Overall, these obstacles have led to delays in the project process. This could only be partially compensated for by additional work, so that an extension of the project period was applied for and approved.
Conditions for Success
For the implementation of the project, it was essential that an intensive exchange process was carried out between the participants (TSB, HTW, KOING GmbH and last but not least representatives of the Senate Chancellery) in order to achieve a common understanding of the project goals and the possible results. This common understanding was the prerequisite for funding the project from public funds. Another important prerequisite for reaching the possible participants for the project was the network of the TSB in civil society.
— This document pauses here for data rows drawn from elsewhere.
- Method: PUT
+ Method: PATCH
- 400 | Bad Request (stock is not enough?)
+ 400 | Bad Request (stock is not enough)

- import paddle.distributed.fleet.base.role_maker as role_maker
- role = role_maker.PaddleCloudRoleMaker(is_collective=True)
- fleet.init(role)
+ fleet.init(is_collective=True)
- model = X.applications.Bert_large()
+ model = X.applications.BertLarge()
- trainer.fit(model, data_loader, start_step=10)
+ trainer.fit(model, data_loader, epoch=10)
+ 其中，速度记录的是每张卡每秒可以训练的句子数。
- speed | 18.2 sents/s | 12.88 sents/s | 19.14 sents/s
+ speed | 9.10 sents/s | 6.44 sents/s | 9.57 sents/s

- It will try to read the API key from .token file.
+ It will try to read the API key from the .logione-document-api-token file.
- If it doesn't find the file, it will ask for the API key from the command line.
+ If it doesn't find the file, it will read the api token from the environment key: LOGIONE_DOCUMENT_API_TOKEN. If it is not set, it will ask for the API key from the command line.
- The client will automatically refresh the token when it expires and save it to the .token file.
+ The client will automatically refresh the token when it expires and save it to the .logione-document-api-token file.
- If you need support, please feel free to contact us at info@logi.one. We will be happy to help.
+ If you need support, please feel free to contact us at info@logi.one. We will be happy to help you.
There are known approaches to monitoring indoor air quality in order to reduce the risk of infection for restaurant visitors (in Brussels, for instance). Schools have also already used corresponding CO2 sensors, but rarely with comprehensive networking and central control options. DIY sensor projects are also known. However, the sensors used in these decentralized projects are often only technically suitable to a limited extent to generate permanently valid values. Today, the sensors used in heating and air conditioning often are able to measure the CO2 concentration in order to exchange the room air accordingly. However, these systems are currently not operated under the aspect of infection protection, the data collected are not used or published to visualize the CO2 concentration. It is probably possible to read out this data via interfaces of existing air conditioning systems and publish it as in COMo, in order to document compliance with indoor air hygiene standards.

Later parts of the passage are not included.